Checkmk 2.5 Beta and Community Call

Hello Community! :waving_hand:

We are pleased to announce that we are ready to launch the Beta Testing phase for Checkmk 2.5!

This release introduces a number of significant improvements, including enhanced Azure monitoring, OTel integration for cloud-focused editions, new dashboards, and various interface refinements.

We have dedicated the past months to thorough testing and checking of all changes, and we expect that all major issues have been identified and resolved.

However, since we cannot replicate your unique environment, we invite you to put our work to the test. By reporting any bugs you discover, you will help us ensure these issues are fixed before the official release, guaranteeing that Checkmk 2.5 works flawlessly in your specific environment!

Here is the process for participating in the beta:

  1. Prepare a test environment: This environment should be as close to your production setup as possible. Please ensure that your production environment remains secure, as a beta version is not final and could cause unexpected issues.
  2. Download the edition of Checkmk 2.5 that you normally use in production
  3. Have fun testing: explore different processes and scenarios – whatever you usually do with Checkmk, including corner cases
  4. Report any incorrect behaviour:
  • If you have a support contract, please report bugs through the designated category in our support portal.
  • If you do not have support portal access, we have created a category for beta testing on the forum for your reports. It will be monitored by our QA engineers, who will initiate action as needed. Please ensure you do not share any sensitive data there.

To provide you with all necessary information and answer any questions, we will host a community call about the Checkmk 2.5 beta testing with Gregor and Nadia, members of our QA team. Join us via Zoom on 26th of March, at 3PM Berlin time.

We look forward to seeing you there!

5 Likes

Anyone who runs a simple “omd cp mysite newsite” or “omd restore newsite” , updates the newly cloned site, and then starts the new site to verify that everything still works correctly after the update and to explore the new version, without first taking proper precautions beforehand, can quickly run into serious trouble. After all, no one wants to end up with two sites that both query the same hosts, send alerts, and interfere with each other

Given Checkmk’s extensive experience, it would be highly beneficial to provide a clear and practical guide for setting up production-like test sites. Such a guide should cover essential topics such as disabling alerts, avoiding agent queries and configuration pushes, refraining from updating agents, and using simulated agent data. This would help prevent common mistakes and ensure stable, realistic testing conditions.

4 Likes

You can (and probably should with any test upgrade) run the copied site in simulation mode. Check the following:

Notifications need to be disabled once the site starts up, but simulation mode should be able to reduce the noise of any false/duplicate alerts between startup and when you get into the master control to disable them.

One option to use:

omd start
lq "COMMAND [$(date +%s)] DISABLE_NOTIFICATIONS"

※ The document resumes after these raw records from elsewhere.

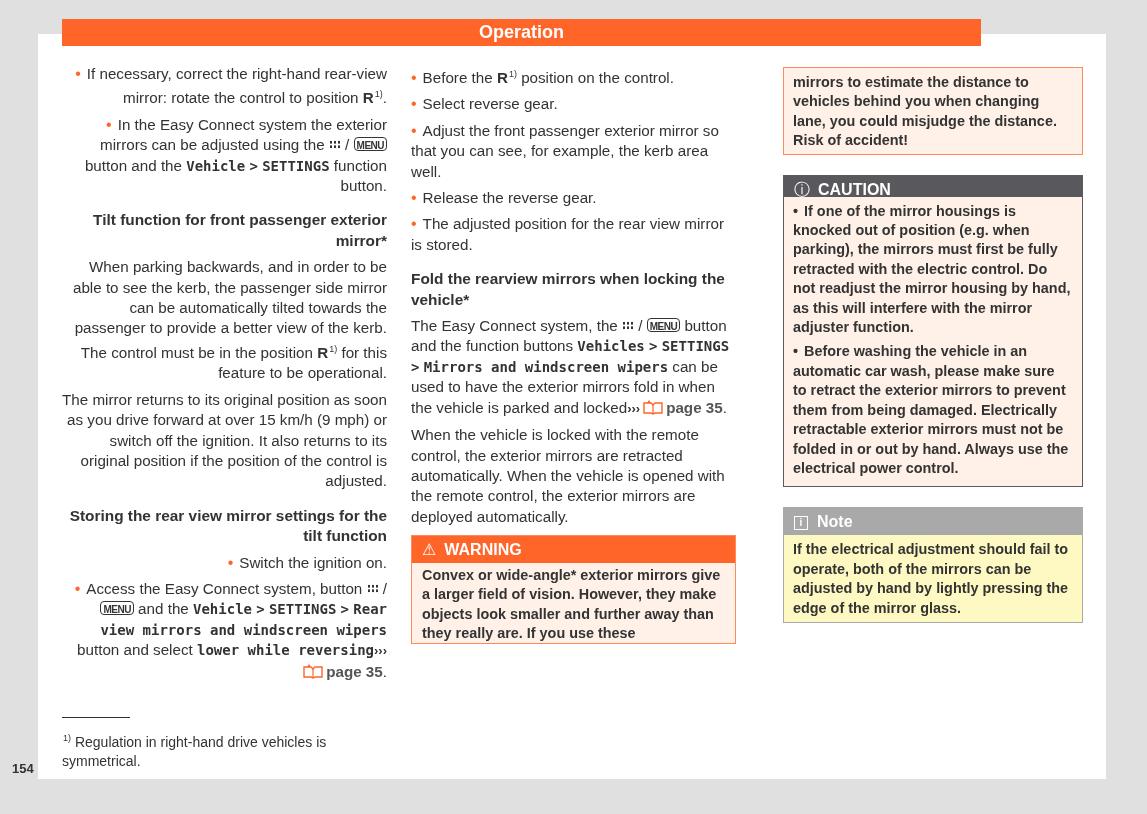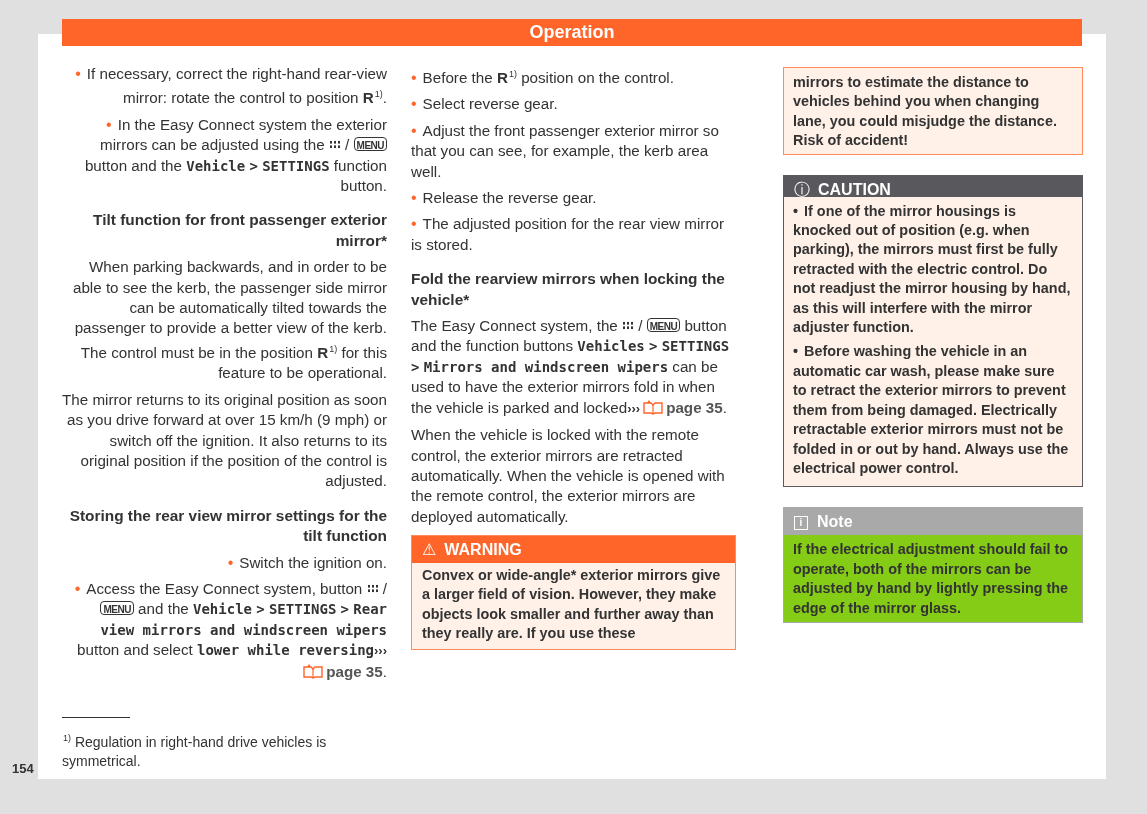--- a/index.html
+++ b/index.html
@@ -7,7 +7,7 @@
   body { position: relative; font-family: "Liberation Sans", "DejaVu Sans", sans-serif; color: #333333; }
 
   .page { position: absolute; left: 38px; top: 34px; width: 1068px; height: 745px; background: #ffffff; }
-  .header-bar { position: absolute; left: 62px; top: 19px; width: 1020px; height: 27px; background: #ff6428; color: #ffffff;
+  .header-bar { position: absolute; left: 62px; top: 19px; width: 919px; height: 27px; background: #ff6428; color: #ffffff;
     font-size: 18px; font-weight: bold; text-align: center; line-height: 27px; }
 
   .col { position: absolute; top: 64px; width: 325px; font-size: 15.2px; line-height: 20.4px; color: #333; }

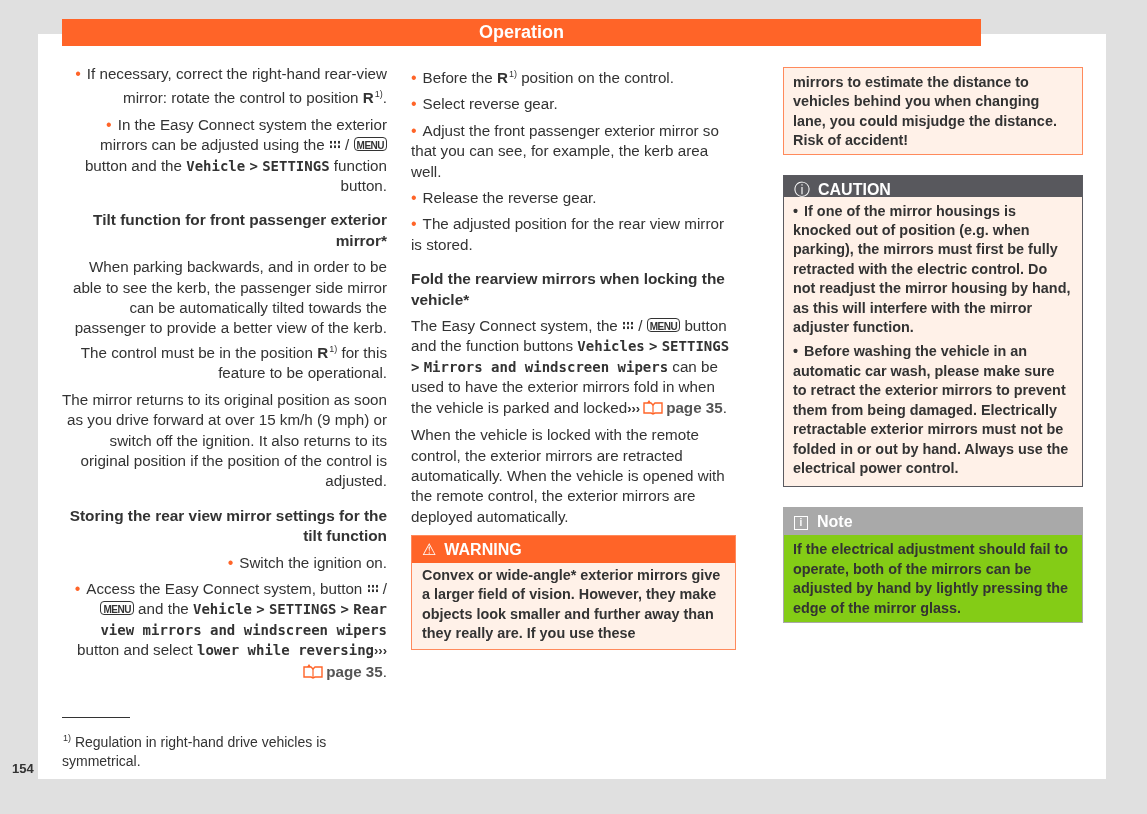--- a/index.html
+++ b/index.html
@@ -39,7 +39,7 @@
   .caution-body p { margin-bottom: 5px; }
   .caution-body .dot::before { content: "\2022"; margin-right: 6px; }
 
-  .note-box { border: 1.5px solid #a9a9a9; background: #84cc16; margin-top: 20px; }
+  .note-box { border: 1.5px solid #a9a9a9; background: #fef9c3; margin-top: 20px; }
   .note-head { background: #a9a9a9; color: #fff; font-weight: bold; font-size: 16px; height: 27px; line-height: 27px; padding-left: 10px; }
   .note-body { padding: 5px 10px 4px 9px; font-weight: bold; font-size: 14.4px; line-height: 19.4px; }
   .icon-glyph { display: inline-block; margin-right: 8px; font-weight: normal; }

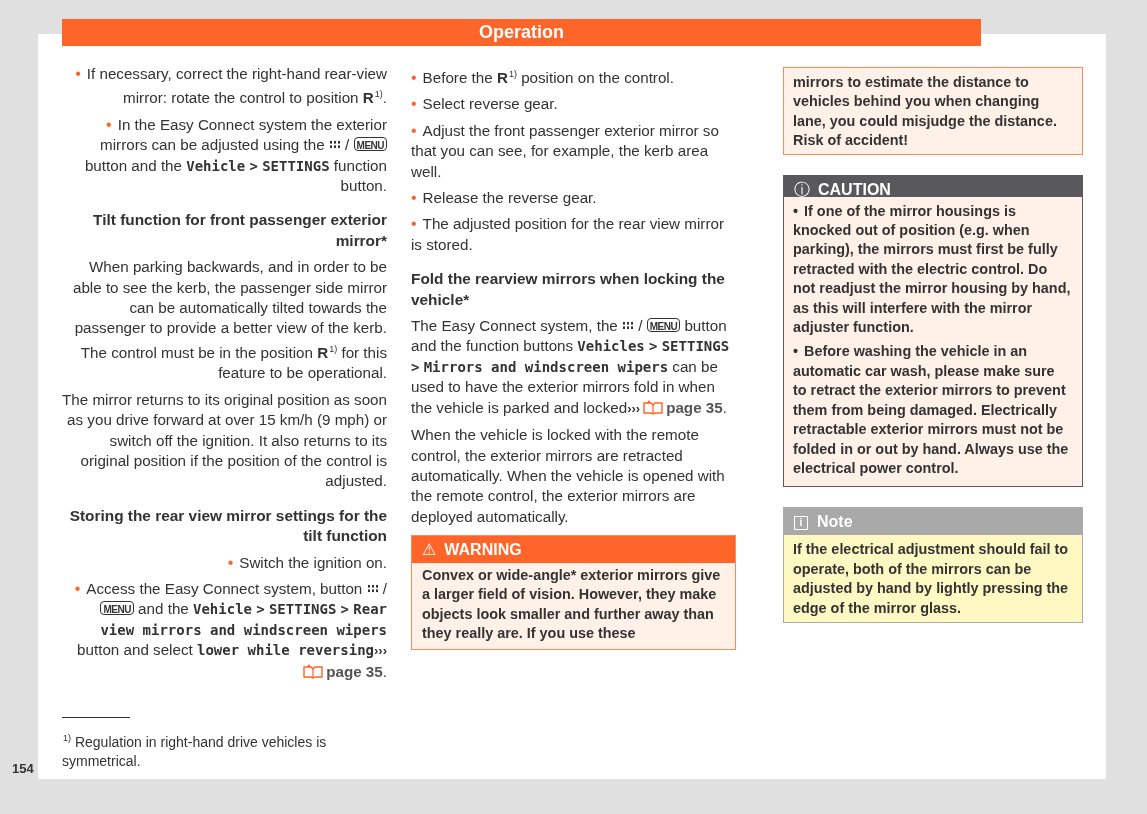--- a/index.html
+++ b/index.html
@@ -30,7 +30,7 @@
 
   .warn-box { border: 1.5px solid #ff8a5c; background: #fff1e8; margin-top: 8px; }
   .warn-head { background: #ff6428; color: #fff; font-weight: bold; font-size: 16px; height: 27px; line-height: 27px; padding-left: 10px; }
-  .warn-body { padding: 3px 10px 6px 10px; font-weight: bold; font-size: 14.4px; line-height: 19.2px; color: #333; }
+  .warn-body { padding: 3px 10px 0 10px; font-weight: bold; font-size: 14.4px; line-height: 19.2px; color: #333; }
   .warn-cont { border: 1.5px solid #ff8a5c; background: #fff1e8; padding: 5px 10px 3px 9px; font-weight: bold; font-size: 14.4px; line-height: 19.4px; }
 
   .caution-box { border: 1.5px solid #5a5a60; background: #fff1e8; margin-top: 20px; }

That should disable all notifications on startup without having to get into the UI.

Beta releases are never tested with production hosts. Beta releases are deployed with Ansible just like our production environments but only have a few test host of various OS types where we check if basic stuff breaks (as it always does)

Once “stable” is released its upgraded into our dev environment, then to UAT and finally Prod.
UAT and Prod have CMDB connections and UAT is large enough to mimic production

Simulation mode in our cased does not really do much as its to far away from production like monitoring with all special agents, distributed monitoring, exports to influxDB etc. etc.

Now it will be even harder if exploring the OTel path…

1 Like

Even with thorough testing and by skipping the first few releases, we’ve still encountered unexpected issues after major updates - problems that only appeared in the live environment. Thankfully, the Checkmk team has always provided quick and effective fixes. Many thanks for the great support!

Since most issues and edge cases only become apparent under real operating conditions, testing should take place as early as possible and in environments that closely mirror production. In a complex MSP setup, that’s often easier said than done.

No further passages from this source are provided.